People are starting to realize that every dollar they spend is a vote: a public demonstration of their values.
Each purchase we make can be a small vote for sustainable industry, or for irresponsible excess.
It can be a vote for renewable energy policy, or for sustained reliance on fossil fuels.
Products, like politicians, represent a set values.
I predict that conscious consumers will become more mindful of these considerations and will expect more transparency from the companies who are “asking for their vote.”
NICOLE RYCROFT (FOUNDER AND EXECUTIVE DIRECTOR, CANOPY)
Roosters religiously herald the dawn of a new day.
With the Chinese zodiac turning to the rooster, 2017 will see the start of a new era where being stylish is the nexus of devastatingly cool and sustainable.
The coming year will build on the success of collaborations that have focused on impact and tangible results, be it for the wellbeing of garment workers, frontline communities living in endangered forests, our climate or the species we share this planet with.
We’ve seen this in Canopy Style where leading designers like Eileen Fisher and Stella McCartney joined forces with NGO Canopy, Marks and Spencer and “fast fashion” giants H&M, Topshop/Arcadia Group and Zara/Inditex to halt the use of endangered forests in rayon and viscose fabrics.
2017 will see big-name global retailers and designers join the 68 brands already committed to Canopy Style.
The work done by early innovator brands has blazed the trail for the transformation that is taking place within the viscose supply chain as rayon producers responsible for 70 percent of global production advance with implementation of their own endangered forest policies.
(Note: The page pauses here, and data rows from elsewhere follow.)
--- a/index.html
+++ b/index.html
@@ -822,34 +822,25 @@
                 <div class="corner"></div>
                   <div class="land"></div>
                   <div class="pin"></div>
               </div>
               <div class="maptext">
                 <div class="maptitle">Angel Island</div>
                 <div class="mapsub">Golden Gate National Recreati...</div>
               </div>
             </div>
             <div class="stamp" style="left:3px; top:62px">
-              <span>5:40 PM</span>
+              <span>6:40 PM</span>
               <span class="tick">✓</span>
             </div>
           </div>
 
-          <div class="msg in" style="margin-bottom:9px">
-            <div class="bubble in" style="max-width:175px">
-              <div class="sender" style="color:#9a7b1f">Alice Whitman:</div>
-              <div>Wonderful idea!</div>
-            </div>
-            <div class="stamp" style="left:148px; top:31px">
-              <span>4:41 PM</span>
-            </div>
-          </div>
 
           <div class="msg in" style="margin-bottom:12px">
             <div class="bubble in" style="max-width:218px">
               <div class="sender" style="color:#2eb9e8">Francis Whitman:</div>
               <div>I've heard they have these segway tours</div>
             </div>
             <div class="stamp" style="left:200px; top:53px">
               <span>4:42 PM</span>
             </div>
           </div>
The Year of the Rooster will also see…
- The hatching of new fabrics that catalyze a circular economy with recycled fabrics and straw as raw materials and biomaterials like mushroom leathers gaining momentum and market success;
- Fashion brands (along with other private sector leaders) playing greater roles in advancing environmental and social issues as we grapple with significant shifts in the constellation and alignment of world governments;
- Brands clearing their supply chains of controversial sourcing and advocating for conservation and community rights in endangered forests such as Indonesia’s Leuser Ecosystem and Canada’s Boreal gem, the Broadback Forest;
- Greater transparency by brands and fashion suppliers on their social and environmental performance.
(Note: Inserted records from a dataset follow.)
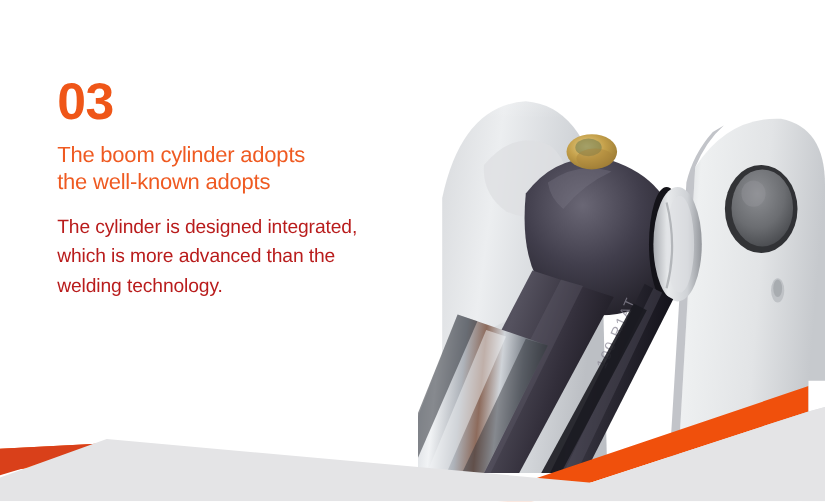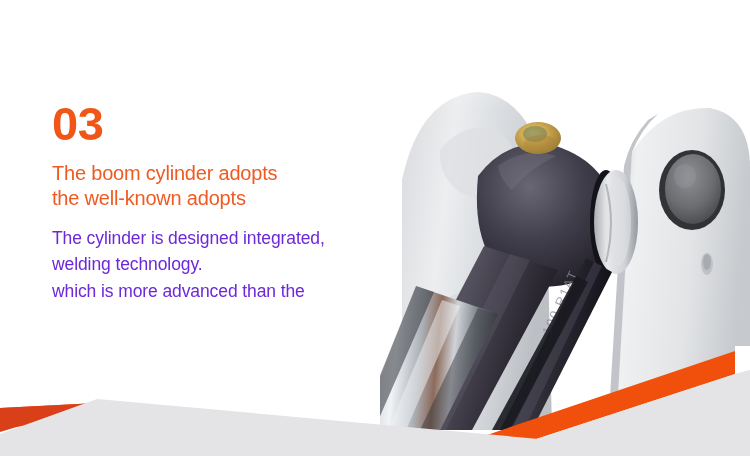--- a/index.html
+++ b/index.html
@@ -32,21 +32,21 @@
   #photo-svg {
     display: block;
     width: 370px;
     height: 430px;
   }
 
   
   #text-block {
     position: absolute;
     left: 52px;
-    top: 100px;
+    top: 68px;
     width: 350px;
   }
   #step-number {
     font-size: 47px;
     font-weight: bold;
     color: #ef5618;
     line-height: 1.0;
     letter-spacing: -0.5px;
     margin: 0 0 14px 0;
   }
@@ -55,21 +55,21 @@
     font-weight: normal;
     color: #ef5a21;
     line-height: 1.24;
     margin: 0 0 14px 0;
     letter-spacing: -0.2px;
   }
   #headline .hl-line { display: block; }
   #body-copy {
     font-size: 17.5px;
     font-weight: normal;
-    color: #6d28d9;
+    color: #b91c1c;
     line-height: 1.52;
     margin: 0;
     letter-spacing: -0.1px;
   }
   #body-copy .bc-line { display: block; }
 
   
   #bottom-decor {
     position: absolute;
     left: 0;
@@ -212,22 +212,22 @@
   <div id="text-block">
     <div id="step-number">03</div>
 
     <h2 id="headline">
       <span class="hl-line">The boom cylinder adopts</span>
       <span class="hl-line">the well-known adopts</span>
     </h2>
 
     <p id="body-copy">
       <span class="bc-line">The cylinder is designed  integrated,</span>
+      <span class="bc-line">which is more advanced than the</span>
       <span class="bc-line">welding technology.</span>
-      <span class="bc-line">which is more advanced than the</span>
     </p>
   </div>
 
   <div id="bottom-decor">
     <svg viewBox="0 0 750 110" preserveAspectRatio="none">
 
       <path d="M 0 62 L 97 57 L 478 92 L 735 5 L 735 28 L 478 112 L 97 74 L 0 82 Z" fill="#f0500c"></path>
 
       <path d="M 0 62 L 97 57 L 0 86 Z" fill="#d9401a"></path>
2017 will be the year where the chances that your clothing does not come from endangered forests will be forever better.
Fashionable plus good for our forests, planet and communities? Now that’s something to crow about.
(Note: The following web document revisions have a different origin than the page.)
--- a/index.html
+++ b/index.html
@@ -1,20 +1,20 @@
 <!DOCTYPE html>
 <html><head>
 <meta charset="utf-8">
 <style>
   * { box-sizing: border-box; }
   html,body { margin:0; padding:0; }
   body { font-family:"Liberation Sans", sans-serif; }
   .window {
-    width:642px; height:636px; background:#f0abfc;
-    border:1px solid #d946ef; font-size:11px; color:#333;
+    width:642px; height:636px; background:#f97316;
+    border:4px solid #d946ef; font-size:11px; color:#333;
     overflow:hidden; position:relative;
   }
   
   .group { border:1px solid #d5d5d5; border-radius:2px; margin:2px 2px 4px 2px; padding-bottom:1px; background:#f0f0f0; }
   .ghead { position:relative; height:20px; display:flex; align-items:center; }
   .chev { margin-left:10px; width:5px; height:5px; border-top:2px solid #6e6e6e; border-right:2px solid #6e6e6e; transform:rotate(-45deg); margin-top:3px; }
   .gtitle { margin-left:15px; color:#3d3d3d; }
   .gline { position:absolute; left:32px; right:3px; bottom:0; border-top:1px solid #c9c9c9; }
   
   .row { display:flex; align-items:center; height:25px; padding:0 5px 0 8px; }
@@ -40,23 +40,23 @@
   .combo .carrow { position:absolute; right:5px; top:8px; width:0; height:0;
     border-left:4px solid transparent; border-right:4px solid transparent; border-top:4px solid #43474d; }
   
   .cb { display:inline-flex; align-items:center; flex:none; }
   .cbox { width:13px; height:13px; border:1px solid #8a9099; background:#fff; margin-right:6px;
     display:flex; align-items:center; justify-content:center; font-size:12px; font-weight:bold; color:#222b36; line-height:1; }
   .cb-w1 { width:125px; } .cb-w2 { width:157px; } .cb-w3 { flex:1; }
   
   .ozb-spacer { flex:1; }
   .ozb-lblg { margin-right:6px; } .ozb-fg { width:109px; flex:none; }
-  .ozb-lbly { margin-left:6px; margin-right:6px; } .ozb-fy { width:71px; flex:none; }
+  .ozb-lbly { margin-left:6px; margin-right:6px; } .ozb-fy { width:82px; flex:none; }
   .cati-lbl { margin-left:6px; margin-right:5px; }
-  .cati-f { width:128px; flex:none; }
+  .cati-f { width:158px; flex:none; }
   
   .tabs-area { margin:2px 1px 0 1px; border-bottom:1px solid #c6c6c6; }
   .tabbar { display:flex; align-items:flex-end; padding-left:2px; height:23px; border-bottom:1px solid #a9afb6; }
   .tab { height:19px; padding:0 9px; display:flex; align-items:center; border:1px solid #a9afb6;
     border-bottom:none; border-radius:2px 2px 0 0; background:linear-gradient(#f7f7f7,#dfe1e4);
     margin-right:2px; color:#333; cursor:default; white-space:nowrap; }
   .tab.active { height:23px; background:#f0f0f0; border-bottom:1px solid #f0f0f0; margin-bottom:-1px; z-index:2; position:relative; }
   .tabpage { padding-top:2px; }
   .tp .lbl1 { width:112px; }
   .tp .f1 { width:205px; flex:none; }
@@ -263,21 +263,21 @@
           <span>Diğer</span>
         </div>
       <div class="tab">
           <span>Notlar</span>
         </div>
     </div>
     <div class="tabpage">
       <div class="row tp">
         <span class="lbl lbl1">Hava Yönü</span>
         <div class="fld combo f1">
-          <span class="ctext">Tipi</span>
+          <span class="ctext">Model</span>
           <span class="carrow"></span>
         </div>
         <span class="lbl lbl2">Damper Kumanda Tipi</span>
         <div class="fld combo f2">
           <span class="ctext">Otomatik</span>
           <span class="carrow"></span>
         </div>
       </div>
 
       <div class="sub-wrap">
AMY HALL (DIRECTOR OF SOCIAL CONSCIOUSNESS, EILEEN FISHER)
The race is on! The “golden ticket” for 2017 will be circular product made from post-consumer fiber.
Brands are investing substantial resources in emerging innovations, each hoping to be the first to achieve mass production levels.
Meanwhile, nothing will change on the labor front. Workers will continue to bear the burden of our “fast fashion” economy, with long hours, low pay and little hope for meaningful work.
Which brands will take the first step toward co-creating a “slow fashion” economy? One that recognizes the true value of each individual who contributes to our success and profitability?
KATHLEEN TALBOT (DIRECTOR OF SUSTAINABILITY AND BUSINESS OPERATIONS, REFORMATION)
Sustainable fashion is quickly going from niche to best practice, and I feel really optimistic about the gains we can make in 2017 together.
They say you can’t manage what you don’t measure. So we’ll continue to refine and expand our RefScale tool and our sustainability report to make sure we are counting the true costs of fashion that matter, and holding ourselves to be better and better.
We will need to keep innovating new recycled and regenerated fibers and efficient dyestuffs to really decrease the footprint of the stuff we make.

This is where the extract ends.